§ HOW TO COMPLETE THIS TASK
Your answer must be the lines from the first record through the line that contains "margin-top:12px; font-size:22px; font-weight:700;", copied exactly and without any pictures.

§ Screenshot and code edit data
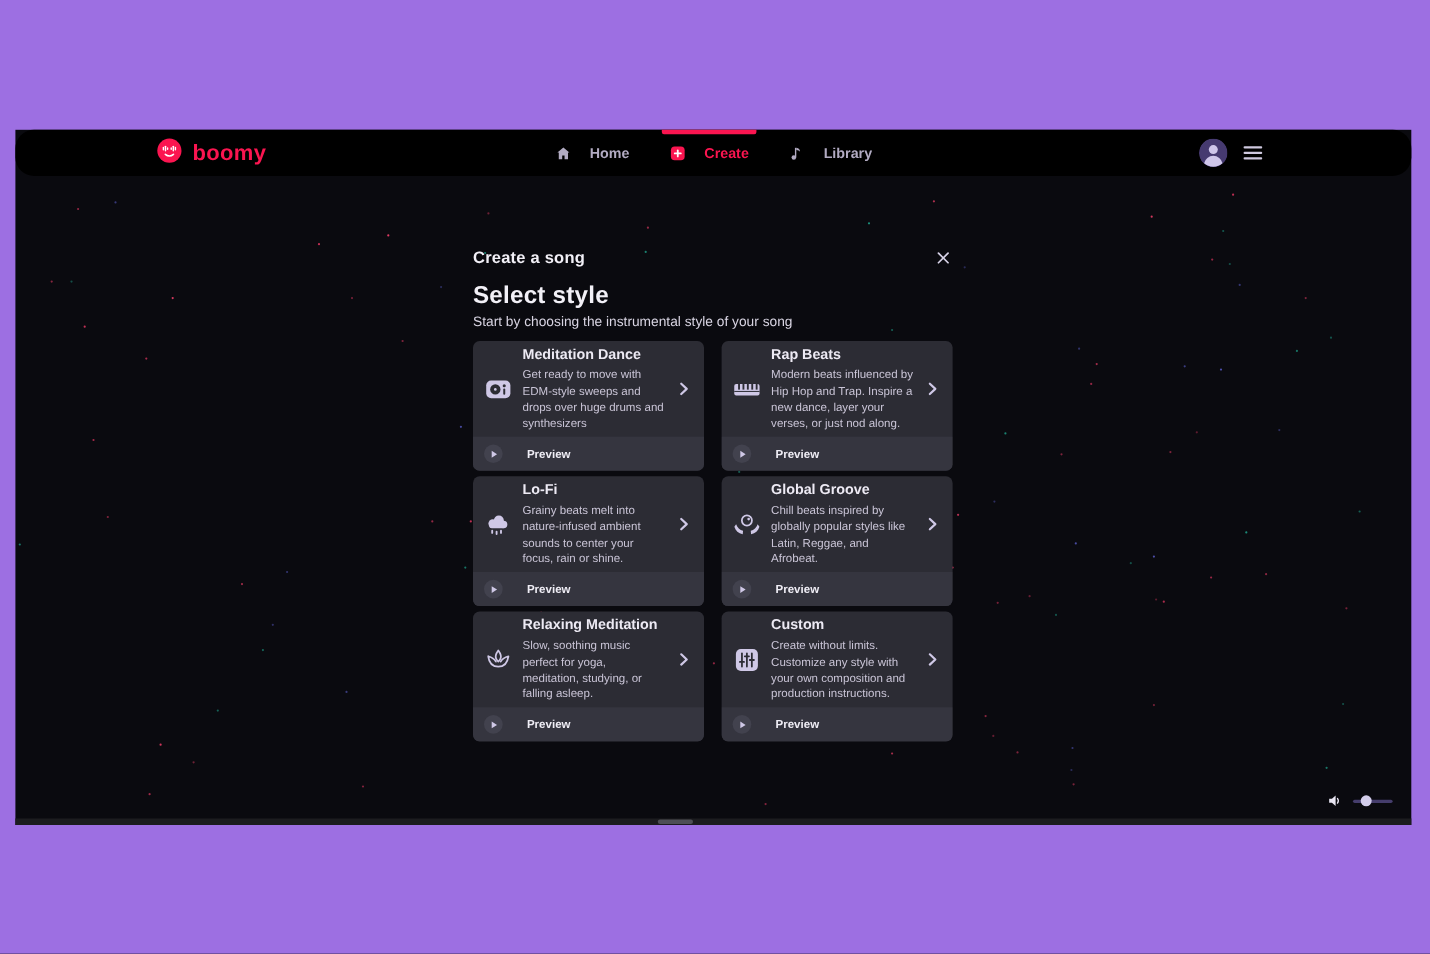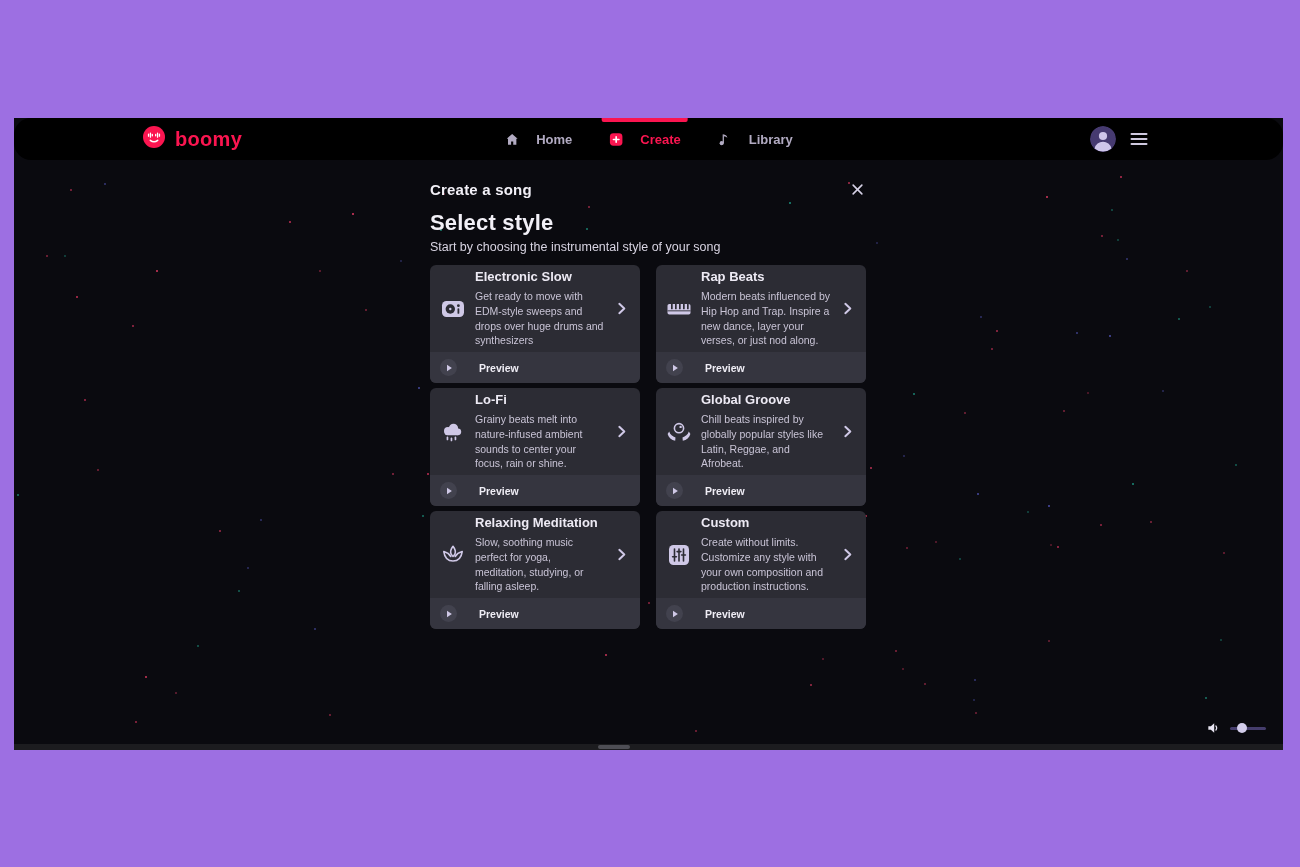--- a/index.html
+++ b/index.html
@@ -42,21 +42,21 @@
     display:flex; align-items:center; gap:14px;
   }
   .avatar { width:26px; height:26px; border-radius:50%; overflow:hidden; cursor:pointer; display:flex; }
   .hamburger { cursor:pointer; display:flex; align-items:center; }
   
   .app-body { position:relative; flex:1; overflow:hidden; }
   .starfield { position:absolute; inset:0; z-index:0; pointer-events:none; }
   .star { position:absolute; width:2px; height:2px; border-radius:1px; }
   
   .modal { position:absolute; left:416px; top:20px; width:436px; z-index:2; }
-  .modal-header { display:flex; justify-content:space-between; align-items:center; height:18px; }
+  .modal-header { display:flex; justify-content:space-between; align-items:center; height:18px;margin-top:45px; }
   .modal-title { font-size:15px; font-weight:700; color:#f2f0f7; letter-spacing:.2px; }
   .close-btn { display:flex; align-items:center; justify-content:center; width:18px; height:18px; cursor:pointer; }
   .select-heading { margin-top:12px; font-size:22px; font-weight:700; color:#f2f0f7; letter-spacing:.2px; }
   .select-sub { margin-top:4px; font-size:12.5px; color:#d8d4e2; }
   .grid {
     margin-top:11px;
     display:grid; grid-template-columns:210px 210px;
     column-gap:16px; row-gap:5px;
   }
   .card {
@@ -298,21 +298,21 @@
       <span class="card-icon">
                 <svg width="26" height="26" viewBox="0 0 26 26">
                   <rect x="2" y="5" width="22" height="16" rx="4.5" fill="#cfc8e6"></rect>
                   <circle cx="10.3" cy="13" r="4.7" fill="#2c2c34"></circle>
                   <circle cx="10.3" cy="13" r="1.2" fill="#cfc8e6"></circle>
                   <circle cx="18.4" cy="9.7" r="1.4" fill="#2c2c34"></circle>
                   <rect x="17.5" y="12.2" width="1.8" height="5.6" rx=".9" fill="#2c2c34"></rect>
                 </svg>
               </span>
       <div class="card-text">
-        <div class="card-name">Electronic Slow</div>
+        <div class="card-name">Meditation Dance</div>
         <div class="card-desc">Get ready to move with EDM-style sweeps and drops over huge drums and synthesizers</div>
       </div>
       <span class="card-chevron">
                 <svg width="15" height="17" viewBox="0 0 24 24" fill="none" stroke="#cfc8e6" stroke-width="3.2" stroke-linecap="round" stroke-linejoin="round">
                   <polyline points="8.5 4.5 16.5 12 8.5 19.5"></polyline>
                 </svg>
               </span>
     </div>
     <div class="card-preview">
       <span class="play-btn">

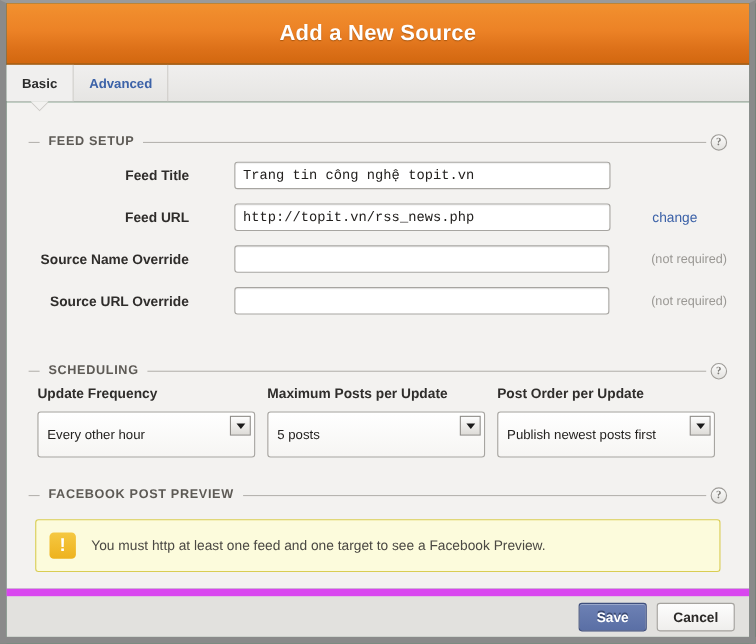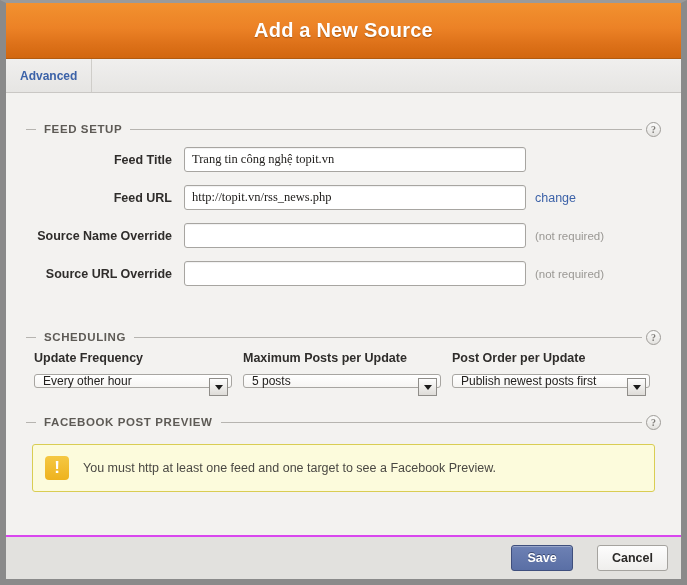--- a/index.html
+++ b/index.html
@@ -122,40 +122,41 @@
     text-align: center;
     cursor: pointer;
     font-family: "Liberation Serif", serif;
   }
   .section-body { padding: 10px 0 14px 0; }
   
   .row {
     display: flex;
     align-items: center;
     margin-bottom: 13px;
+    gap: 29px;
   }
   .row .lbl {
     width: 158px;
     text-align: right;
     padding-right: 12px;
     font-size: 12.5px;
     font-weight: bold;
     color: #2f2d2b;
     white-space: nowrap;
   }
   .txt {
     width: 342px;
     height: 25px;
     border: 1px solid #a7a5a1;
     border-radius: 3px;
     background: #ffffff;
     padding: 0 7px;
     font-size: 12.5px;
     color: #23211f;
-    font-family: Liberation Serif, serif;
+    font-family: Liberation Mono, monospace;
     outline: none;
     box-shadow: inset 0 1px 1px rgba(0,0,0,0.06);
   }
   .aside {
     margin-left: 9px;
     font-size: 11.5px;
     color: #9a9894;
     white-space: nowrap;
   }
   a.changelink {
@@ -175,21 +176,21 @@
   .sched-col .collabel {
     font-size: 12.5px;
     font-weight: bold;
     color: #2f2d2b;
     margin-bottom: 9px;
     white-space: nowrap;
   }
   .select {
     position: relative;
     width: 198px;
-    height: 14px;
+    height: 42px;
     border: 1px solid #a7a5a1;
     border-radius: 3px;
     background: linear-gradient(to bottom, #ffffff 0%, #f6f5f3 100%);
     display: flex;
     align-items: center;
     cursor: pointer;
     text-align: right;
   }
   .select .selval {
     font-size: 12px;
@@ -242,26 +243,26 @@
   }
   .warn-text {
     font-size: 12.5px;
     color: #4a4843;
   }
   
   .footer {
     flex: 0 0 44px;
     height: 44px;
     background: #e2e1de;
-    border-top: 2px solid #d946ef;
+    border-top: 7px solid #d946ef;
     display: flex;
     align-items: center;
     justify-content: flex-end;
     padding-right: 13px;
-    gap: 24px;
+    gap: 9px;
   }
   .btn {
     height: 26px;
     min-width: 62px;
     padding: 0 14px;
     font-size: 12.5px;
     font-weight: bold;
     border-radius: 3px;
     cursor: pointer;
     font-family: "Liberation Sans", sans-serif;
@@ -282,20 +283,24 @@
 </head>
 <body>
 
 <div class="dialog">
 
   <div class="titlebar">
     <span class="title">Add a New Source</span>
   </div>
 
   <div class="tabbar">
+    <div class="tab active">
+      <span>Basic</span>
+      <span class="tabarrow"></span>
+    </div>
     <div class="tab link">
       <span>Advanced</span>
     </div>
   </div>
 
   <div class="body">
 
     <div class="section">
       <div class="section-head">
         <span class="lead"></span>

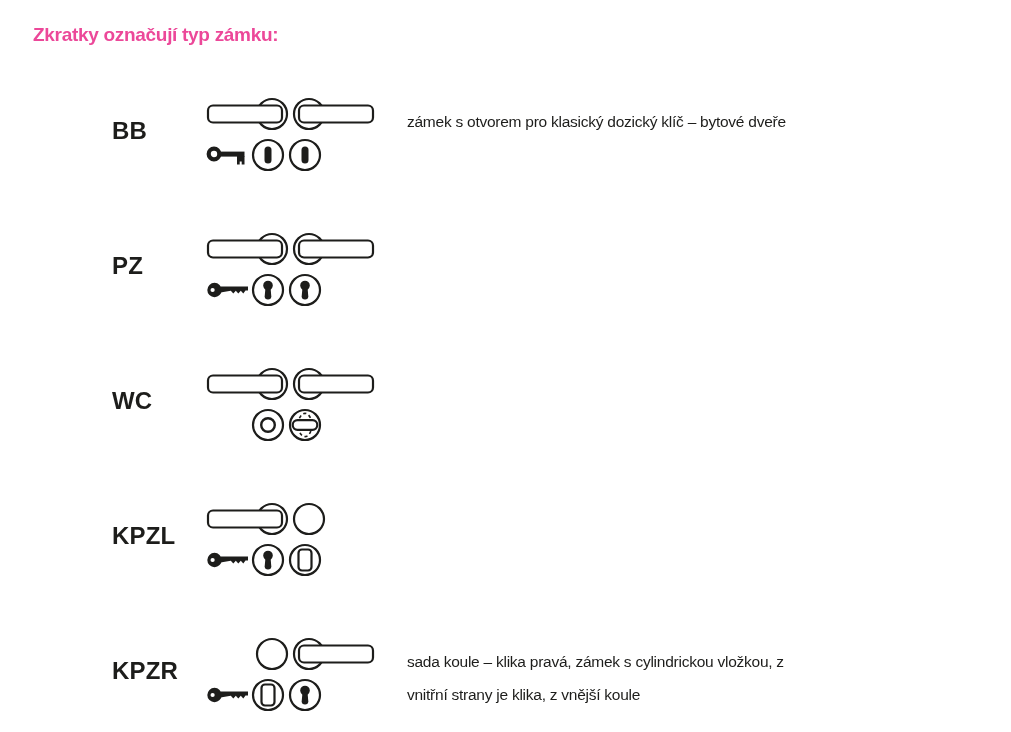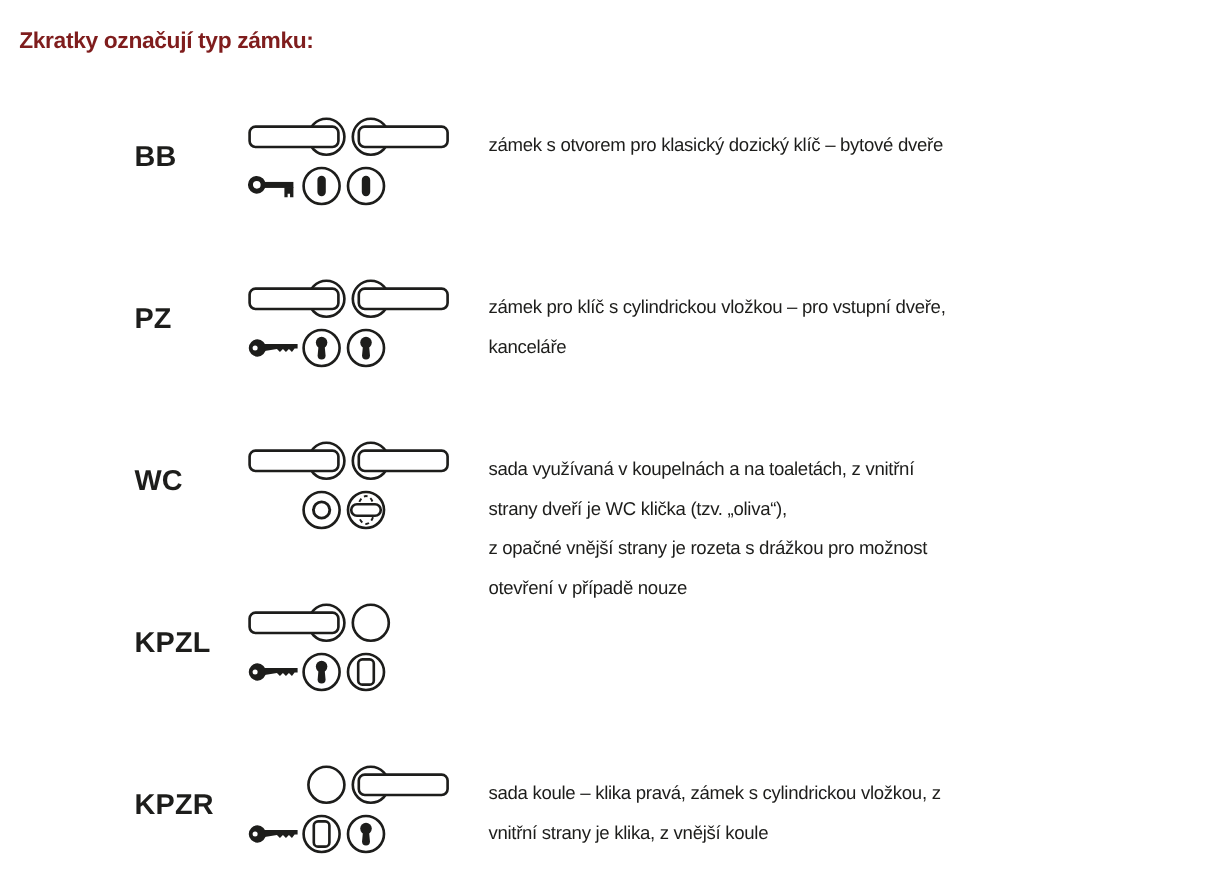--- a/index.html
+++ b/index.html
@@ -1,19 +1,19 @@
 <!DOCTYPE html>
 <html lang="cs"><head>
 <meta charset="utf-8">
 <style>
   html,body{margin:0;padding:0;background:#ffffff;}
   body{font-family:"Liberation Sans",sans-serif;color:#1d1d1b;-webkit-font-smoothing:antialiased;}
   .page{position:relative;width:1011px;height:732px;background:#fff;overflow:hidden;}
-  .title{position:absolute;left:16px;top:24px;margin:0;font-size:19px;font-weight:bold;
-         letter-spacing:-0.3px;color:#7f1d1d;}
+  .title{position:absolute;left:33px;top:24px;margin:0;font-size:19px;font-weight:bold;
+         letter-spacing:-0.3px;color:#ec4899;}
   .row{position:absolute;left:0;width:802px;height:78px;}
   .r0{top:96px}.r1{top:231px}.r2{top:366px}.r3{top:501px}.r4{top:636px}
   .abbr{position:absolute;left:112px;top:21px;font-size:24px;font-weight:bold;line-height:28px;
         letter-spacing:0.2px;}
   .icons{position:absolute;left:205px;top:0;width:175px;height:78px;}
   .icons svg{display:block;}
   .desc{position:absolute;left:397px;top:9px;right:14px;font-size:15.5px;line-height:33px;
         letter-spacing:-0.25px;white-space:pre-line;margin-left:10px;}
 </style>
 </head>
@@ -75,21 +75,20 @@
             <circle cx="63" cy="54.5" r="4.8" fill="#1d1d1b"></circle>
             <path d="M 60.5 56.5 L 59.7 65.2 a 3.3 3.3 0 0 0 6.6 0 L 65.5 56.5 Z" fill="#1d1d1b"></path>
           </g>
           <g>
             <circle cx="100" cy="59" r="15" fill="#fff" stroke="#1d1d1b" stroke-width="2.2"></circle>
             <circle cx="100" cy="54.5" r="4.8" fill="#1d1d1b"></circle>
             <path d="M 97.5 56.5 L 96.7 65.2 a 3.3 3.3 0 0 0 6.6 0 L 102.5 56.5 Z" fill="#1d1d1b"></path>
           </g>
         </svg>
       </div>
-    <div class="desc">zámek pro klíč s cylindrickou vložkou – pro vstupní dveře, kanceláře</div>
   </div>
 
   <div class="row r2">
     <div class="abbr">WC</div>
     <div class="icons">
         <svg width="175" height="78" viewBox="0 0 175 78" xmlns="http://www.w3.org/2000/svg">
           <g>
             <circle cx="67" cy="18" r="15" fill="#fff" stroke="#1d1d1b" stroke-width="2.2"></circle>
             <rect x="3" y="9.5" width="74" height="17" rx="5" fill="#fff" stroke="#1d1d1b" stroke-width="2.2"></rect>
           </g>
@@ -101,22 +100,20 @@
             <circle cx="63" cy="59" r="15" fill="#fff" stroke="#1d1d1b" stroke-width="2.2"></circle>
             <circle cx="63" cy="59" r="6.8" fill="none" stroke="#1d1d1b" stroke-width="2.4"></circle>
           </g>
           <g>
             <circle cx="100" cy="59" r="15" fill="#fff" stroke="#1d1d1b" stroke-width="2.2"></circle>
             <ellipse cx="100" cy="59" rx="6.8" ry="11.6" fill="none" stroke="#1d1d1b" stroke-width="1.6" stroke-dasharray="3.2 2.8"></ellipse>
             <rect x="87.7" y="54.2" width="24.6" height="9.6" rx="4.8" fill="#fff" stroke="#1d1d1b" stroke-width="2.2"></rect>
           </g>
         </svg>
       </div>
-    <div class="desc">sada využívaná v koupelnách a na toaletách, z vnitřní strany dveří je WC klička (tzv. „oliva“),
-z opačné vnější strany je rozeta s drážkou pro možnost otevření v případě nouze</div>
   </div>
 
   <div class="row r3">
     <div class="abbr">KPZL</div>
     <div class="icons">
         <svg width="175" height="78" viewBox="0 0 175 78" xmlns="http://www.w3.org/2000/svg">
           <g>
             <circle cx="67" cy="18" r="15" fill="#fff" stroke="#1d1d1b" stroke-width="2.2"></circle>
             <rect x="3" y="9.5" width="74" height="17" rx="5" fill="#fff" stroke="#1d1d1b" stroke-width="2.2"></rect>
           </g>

§ YOUR SOLUTION
--- a/index.html
+++ b/index.html
@@ -42,21 +42,21 @@
     display:flex; align-items:center; gap:14px;
   }
   .avatar { width:26px; height:26px; border-radius:50%; overflow:hidden; cursor:pointer; display:flex; }
   .hamburger { cursor:pointer; display:flex; align-items:center; }
   
   .app-body { position:relative; flex:1; overflow:hidden; }
   .starfield { position:absolute; inset:0; z-index:0; pointer-events:none; }
   .star { position:absolute; width:2px; height:2px; border-radius:1px; }
   
   .modal { position:absolute; left:416px; top:20px; width:436px; z-index:2; }
-  .modal-header { display:flex; justify-content:space-between; align-items:center; height:18px; }
+  .modal-header { display:flex; justify-content:space-between; align-items:center; height:18px;margin-top:45px; }
   .modal-title { font-size:15px; font-weight:700; color:#f2f0f7; letter-spacing:.2px; }
   .close-btn { display:flex; align-items:center; justify-content:center; width:18px; height:18px; cursor:pointer; }
   .select-heading { margin-top:12px; font-size:22px; font-weight:700; color:#f2f0f7; letter-spacing:.2px; }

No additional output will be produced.